Tuesday, October 5, 2010

The Essential Harvest


Somewhere in the Southern Hemisphere, a farmer is digging out a cassava plant to use the roots for food and cutting up the stems for planting the next crop. In the Northern Hemisphere, a farmer is performing a similar task with potatoes. From scraping dirt off vegetables to driving massive machines across expansive fields, the harvest is crucial, and with the world’s growing population, food production remains the most important human task.
In this traditional time of harvest, many are still hungry, and the words that acclaimed scientist Dr. Akin Adesina says about his home continent ring true for us all: “It is a mission to ensure all Africans have access to better food and nutrition… We must accelerate a green revolution in Africa.” Dr. Adesina will be in Des Moines, Iowa, on October 13 to receive the prestigious Borlaug CAST Communication Award. But more importantly, he will continue his role as a leader and proponent for agriculture around the world. He knows we need common sense practices that feed people no matter where they are harvesting, whether that might be in his home country of Nigeria or in the fields of central Iowa.

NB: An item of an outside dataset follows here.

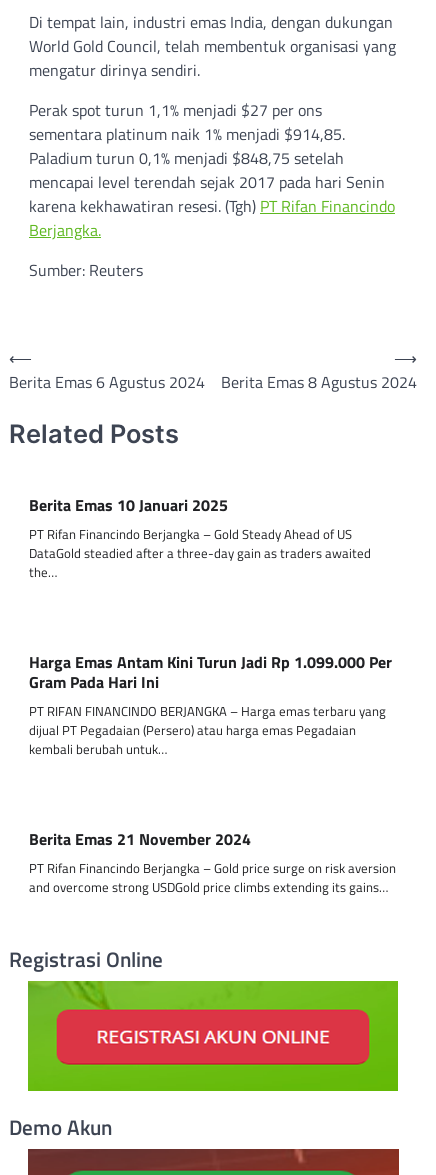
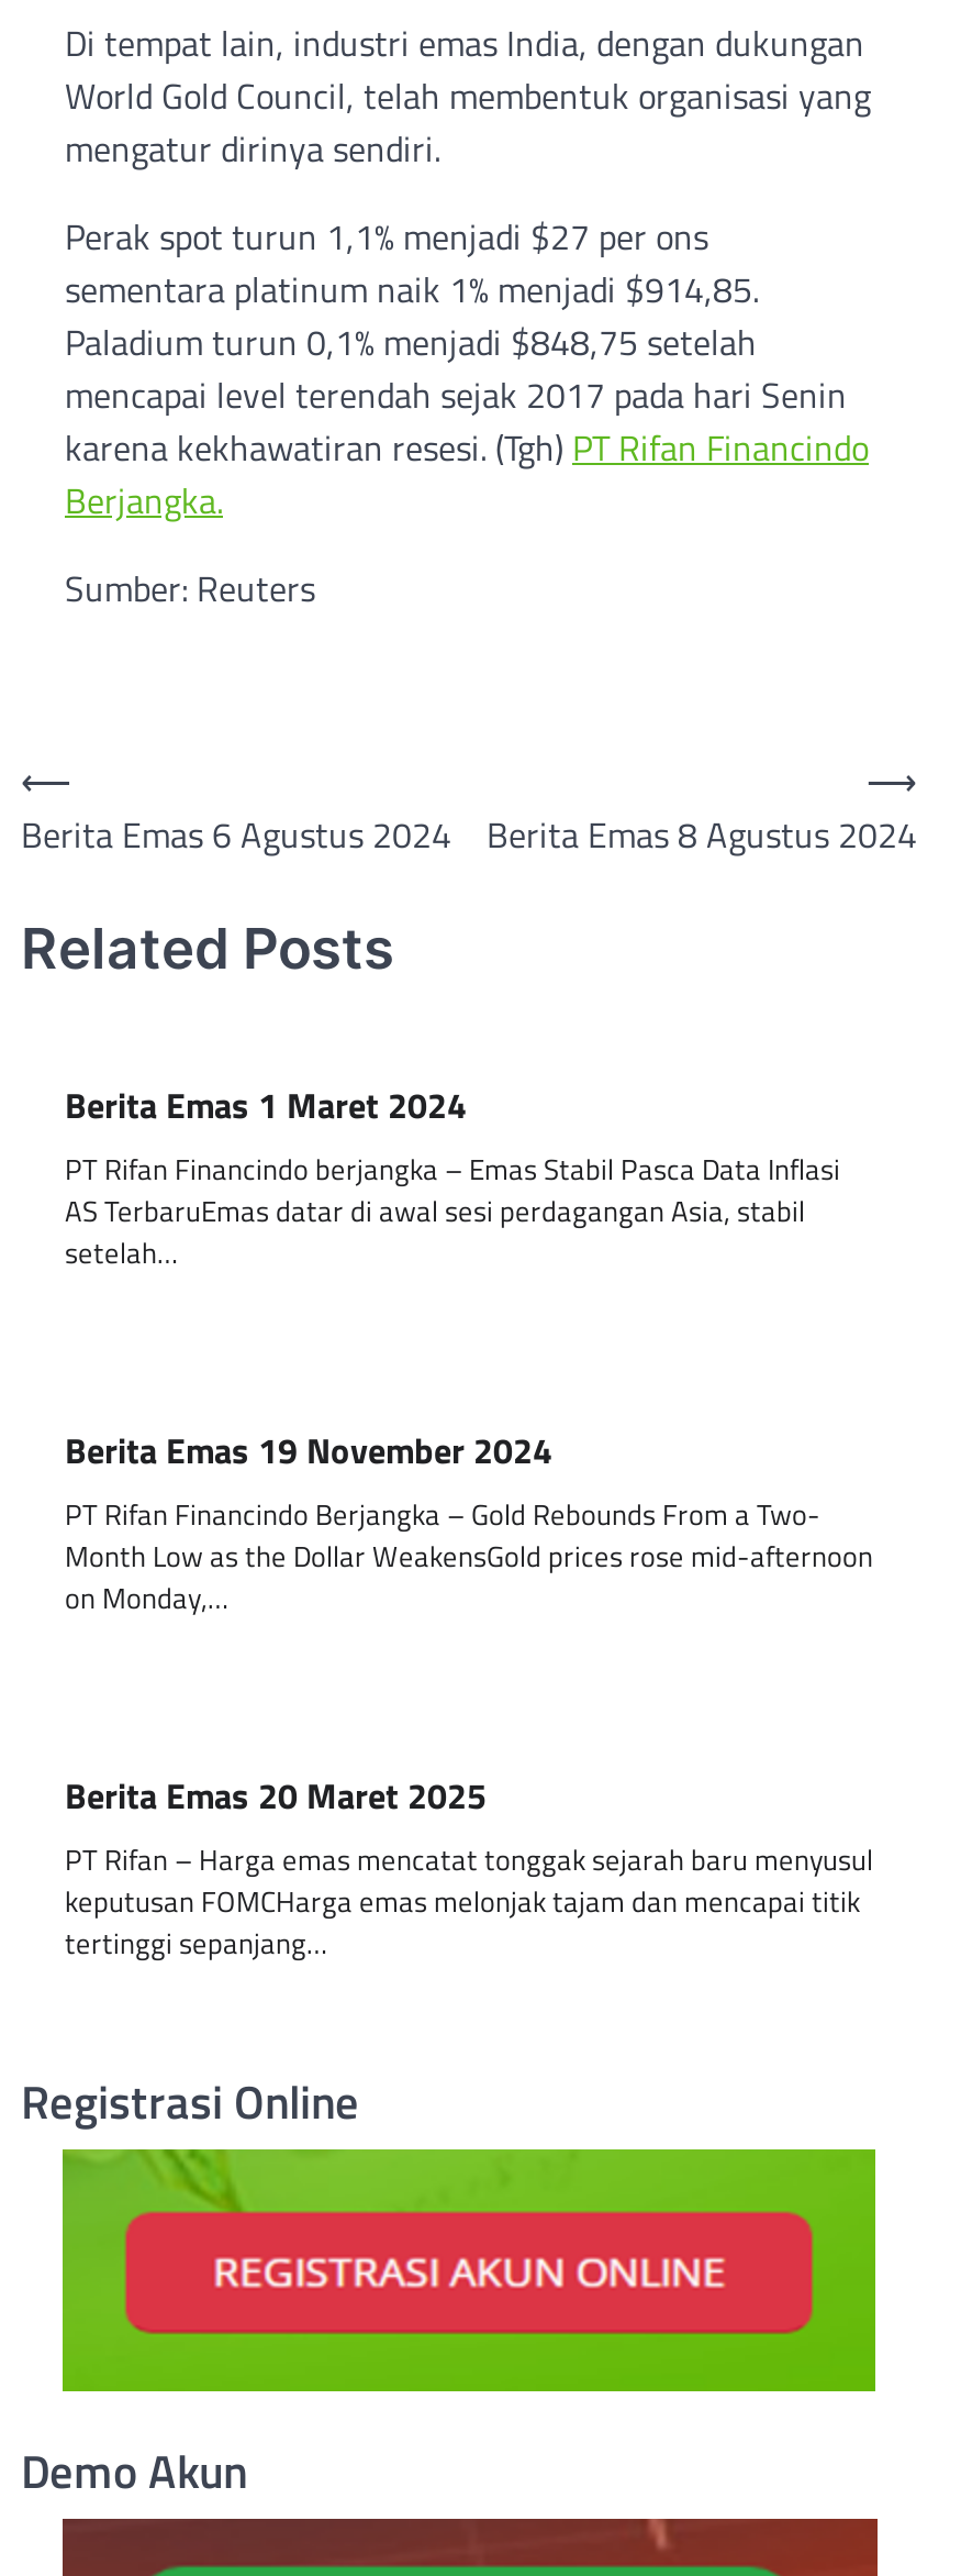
[29,493,371,582] Berita Emas 10 Januari 2025 | PT Rifan Financindo Berjangka – Gold Steady Ahead of US | DataGold steadied after a three-day gain as traders awaited | the… -> [65,1078,840,1274] Berita Emas 1 Maret 2024 | PT Rifan Financindo berjangka – Emas Stabil Pasca Data Inflasi | AS TerbaruEmas datar di awal sesi perdagangan Asia, stabil | setelah…
[29,650,392,759] Harga Emas Antam Kini Turun Jadi Rp 1.099.000 Per | Gram Pada Hari Ini | PT RIFAN FINANCINDO BERJANGKA – Harga emas terbaru yang | dijual PT Pegadaian (Persero) atau harga emas Pegadaian | kembali berubah untuk… -> [65,1423,873,1619] Berita Emas 19 November 2024 | PT Rifan Financindo Berjangka – Gold Rebounds From a Two- | Month Low as the Dollar WeakensGold prices rose mid-afternoon | on Monday,…
[29,827,396,897] Berita Emas 21 November 2024 | PT Rifan Financindo Berjangka – Gold price surge on risk aversion | and overcome strong USDGold price climbs extending its gains… -> [65,1768,873,1964] Berita Emas 20 Maret 2025 | PT Rifan – Harga emas mencatat tonggak sejarah baru menyusul | keputusan FOMCHarga emas melonjak tajam dan mencapai titik | tertinggi sepanjang…

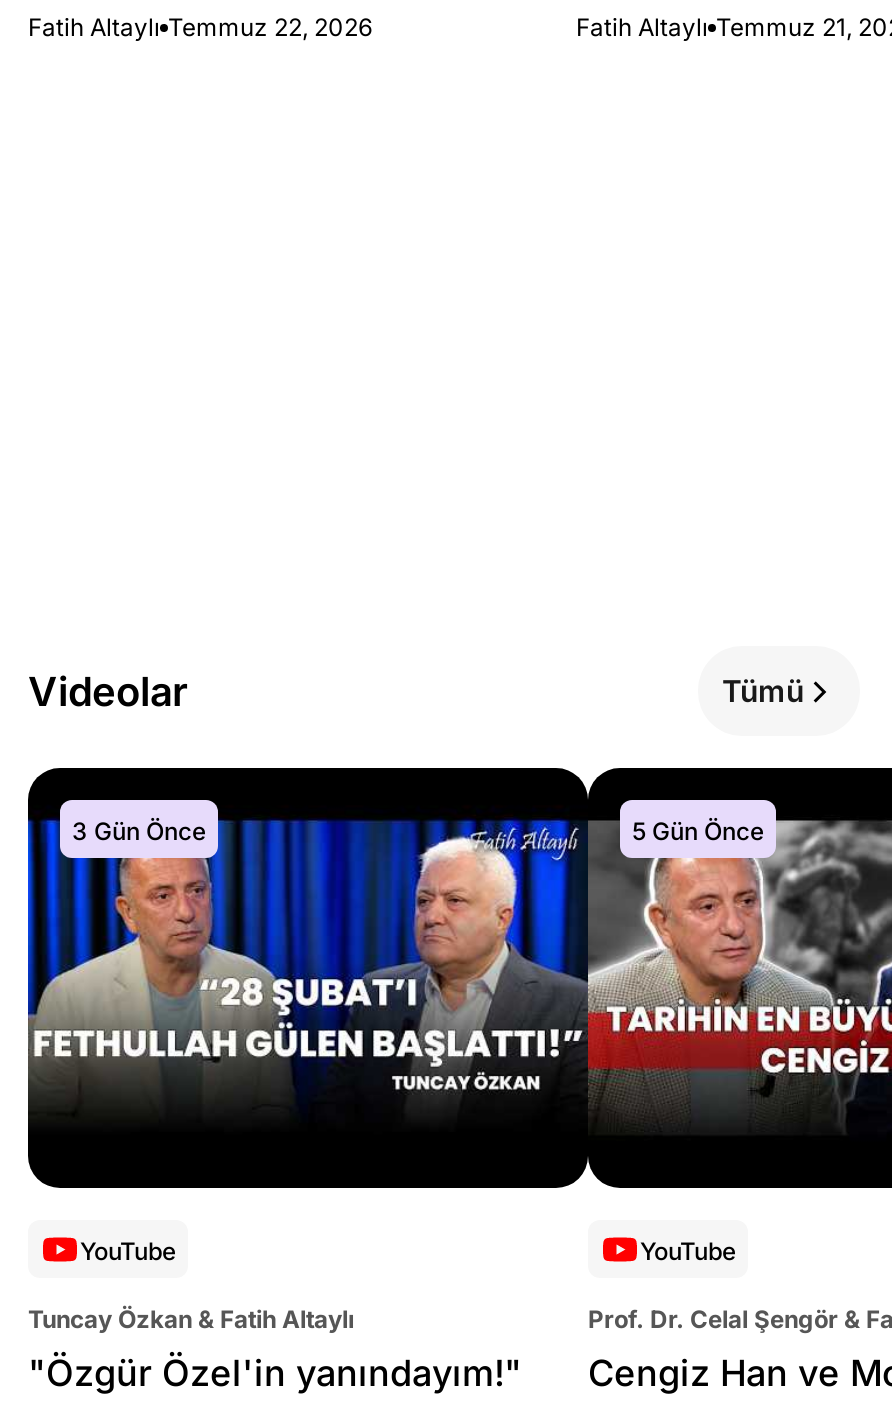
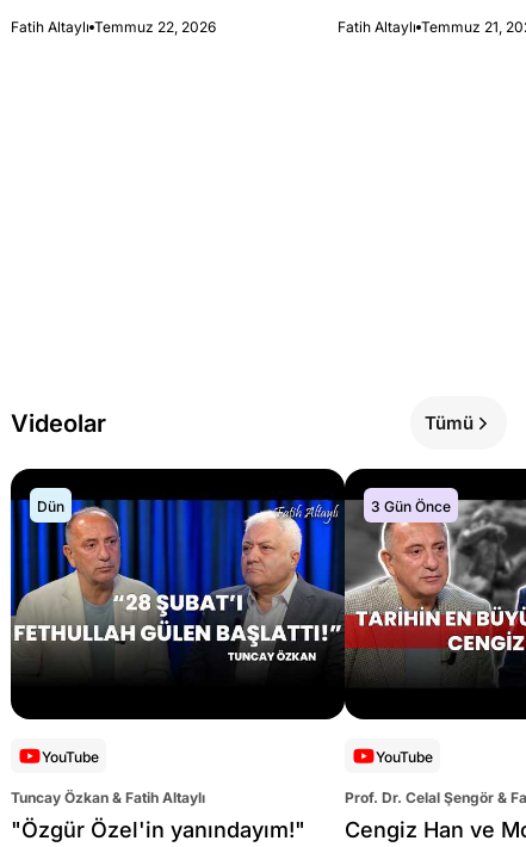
[72,816,206,846] 3 Gün Önce -> [37,497,64,515] Dün
[632,816,764,846] 5 Gün Önce -> [371,497,451,515] 3 Gün Önce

In America’s Midwest, the harvest is occurring now in the cool of shortened days. Farmers in huge machines leave trails of dust across fields of corn and soybeans, and loaded wagons form silhouettes against glowing sunsets. When modern farmers finish the day and leave the relative comfort of the tractor cabs, they smell warm diesel exhaust and hear the drone of grain-bin dryers.
The meaning of “harvest” varies according to place and time.  With modern seed corn and science-fiction like machines, a farmer outside Des Moines can combine hundreds of bushels in a day. But as one old timer recently pointed out, “We’ve hauled nearly as much corn in the past few days as my Uncle Fred harvested during the entire fall of 1939. He hired out to pick corn by hand for a neighbor.  By Thanksgiving, he’d picked 4,400 bushels, and by my reckoning, that’s 260,000 ears, and he did it one ear at a time.  He got paid $175, enough to pay off his car loan.”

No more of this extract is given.